Reproduce, exactly and in full, the lines from the one with "Salam , I’m Sultan" through the one with "- Lista de 'types'" in the data below; drop pictures.

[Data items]
▼▼▼

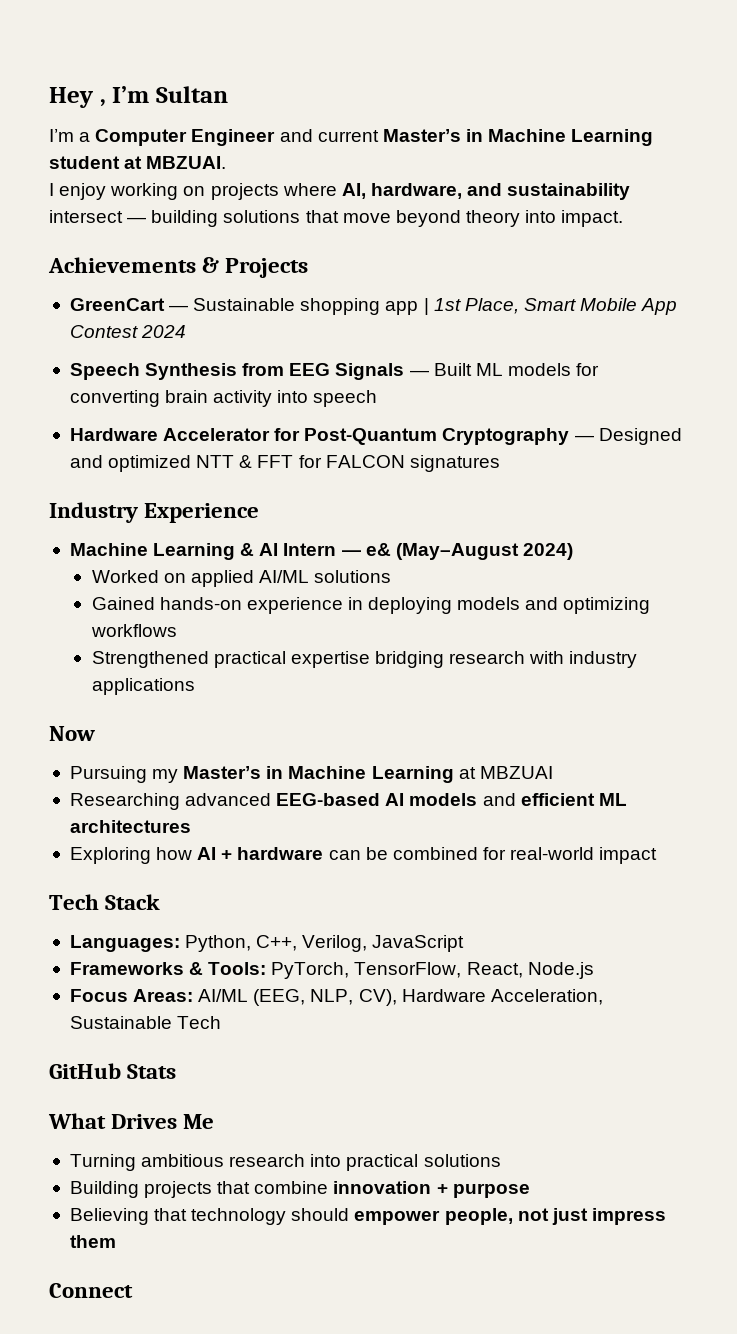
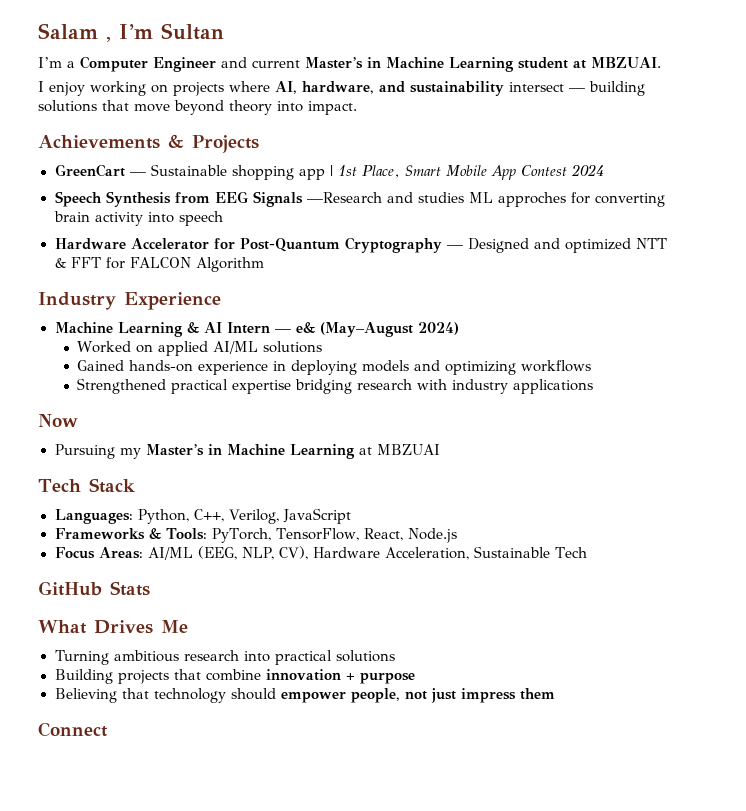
- Hey , I’m Sultan
+ Salam , I’m Sultan
- Speech Synthesis from EEG Signals — Built ML models for converting brain activity into speech
+ Speech Synthesis from EEG Signals —Research and studies ML approches for converting brain activity into speech
- Hardware Accelerator for Post-Quantum Cryptography — Designed and optimized NTT & FFT for FALCON signatures
+ Hardware Accelerator for Post-Quantum Cryptography — Designed and optimized NTT & FFT for FALCON Algorithm
- Researching advanced EEG-based AI models and efficient ML architectures
- Exploring how AI + hardware can be combined for real-world impact

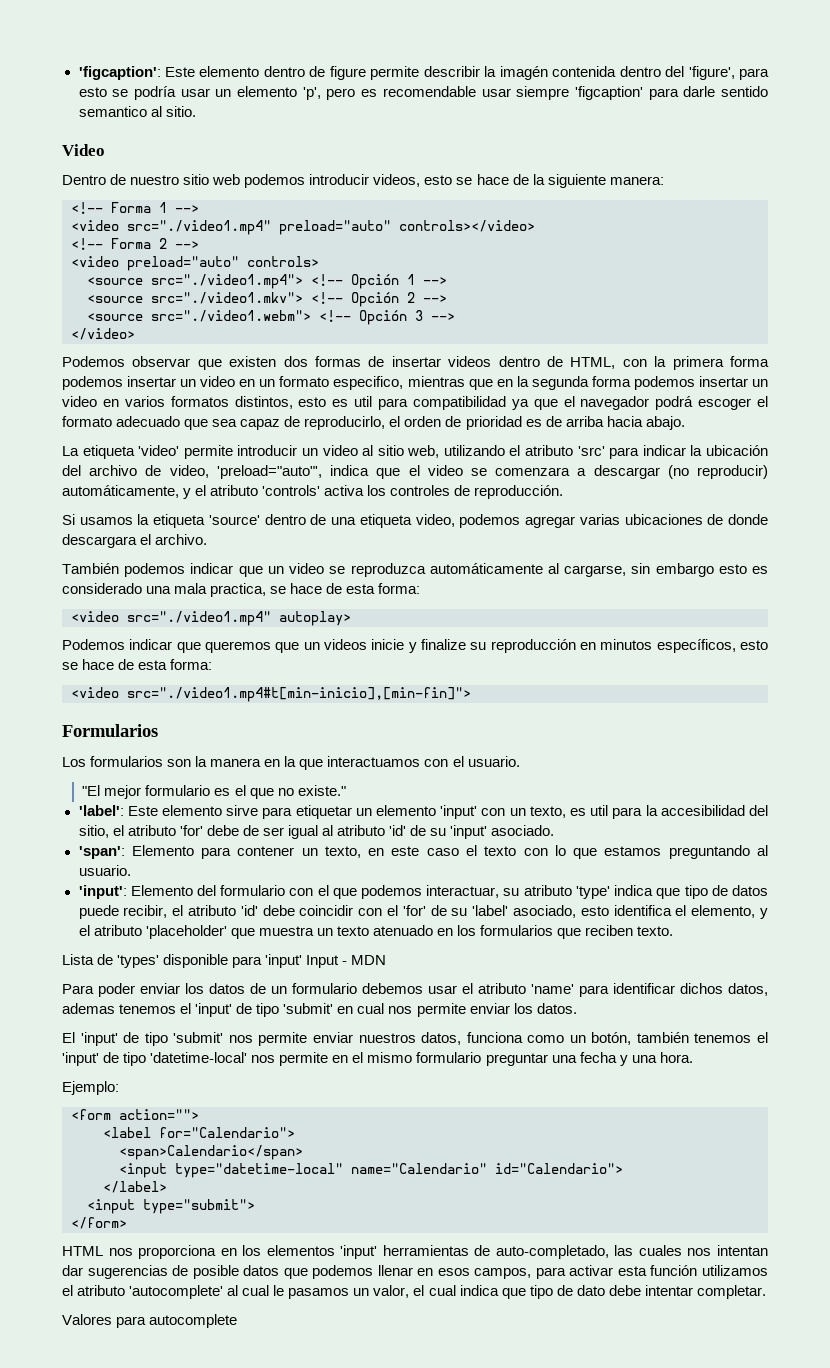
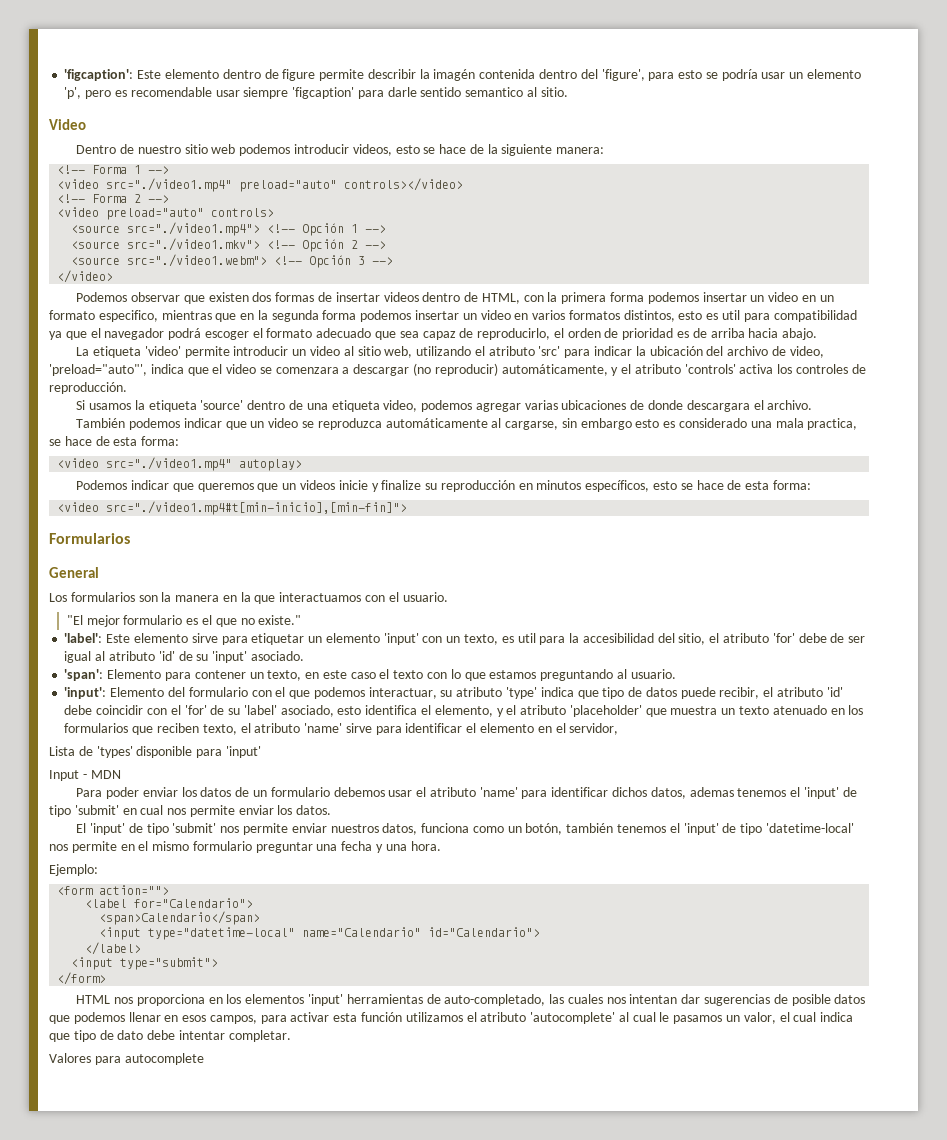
+ General
- 'input': Elemento del formulario con el que podemos interactuar, su atributo 'type' indica que tipo de datos puede recibir, el atributo 'id' debe coincidir con el 'for' de su 'label' asociado, esto identifica el elemento, y el atributo 'placeholder' que muestra un texto atenuado en los formularios que reciben texto.
+ 'input': Elemento del formulario con el que podemos interactuar, su atributo 'type' indica que tipo de datos puede recibir, el atributo 'id' debe coincidir con el 'for' de su 'label' asociado, esto identifica el elemento, y el atributo 'placeholder' que muestra un texto atenuado en los formularios que reciben texto, el atributo 'name' sirve para identificar el elemento en el servidor,
- Lista de 'types' disponible para 'input' Input - MDN
+ Lista de 'types' disponible para 'input'
+ Input - MDN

▲▲▲

> [RESULT FOR THIS TASK]
+ Salam , I’m Sultan
- Speech Synthesis from EEG Signals — Built ML models for converting brain activity into speech
+ Speech Synthesis from EEG Signals —Research and studies ML approches for converting brain activity into speech
- Hardware Accelerator for Post-Quantum Cryptography — Designed and optimized NTT & FFT for FALCON signatures
+ Hardware Accelerator for Post-Quantum Cryptography — Designed and optimized NTT & FFT for FALCON Algorithm
- Researching advanced EEG-based AI models and efficient ML architectures
- Exploring how AI + hardware can be combined for real-world impact

+ General
- 'input': Elemento del formulario con el que podemos interactuar, su atributo 'type' indica que tipo de datos puede recibir, el atributo 'id' debe coincidir con el 'for' de su 'label' asociado, esto identifica el elemento, y el atributo 'placeholder' que muestra un texto atenuado en los formularios que reciben texto.
+ 'input': Elemento del formulario con el que podemos interactuar, su atributo 'type' indica que tipo de datos puede recibir, el atributo 'id' debe coincidir con el 'for' de su 'label' asociado, esto identifica el elemento, y el atributo 'placeholder' que muestra un texto atenuado en los formularios que reciben texto, el atributo 'name' sirve para identificar el elemento en el servidor,
- Lista de 'types' disponible para 'input' Input - MDN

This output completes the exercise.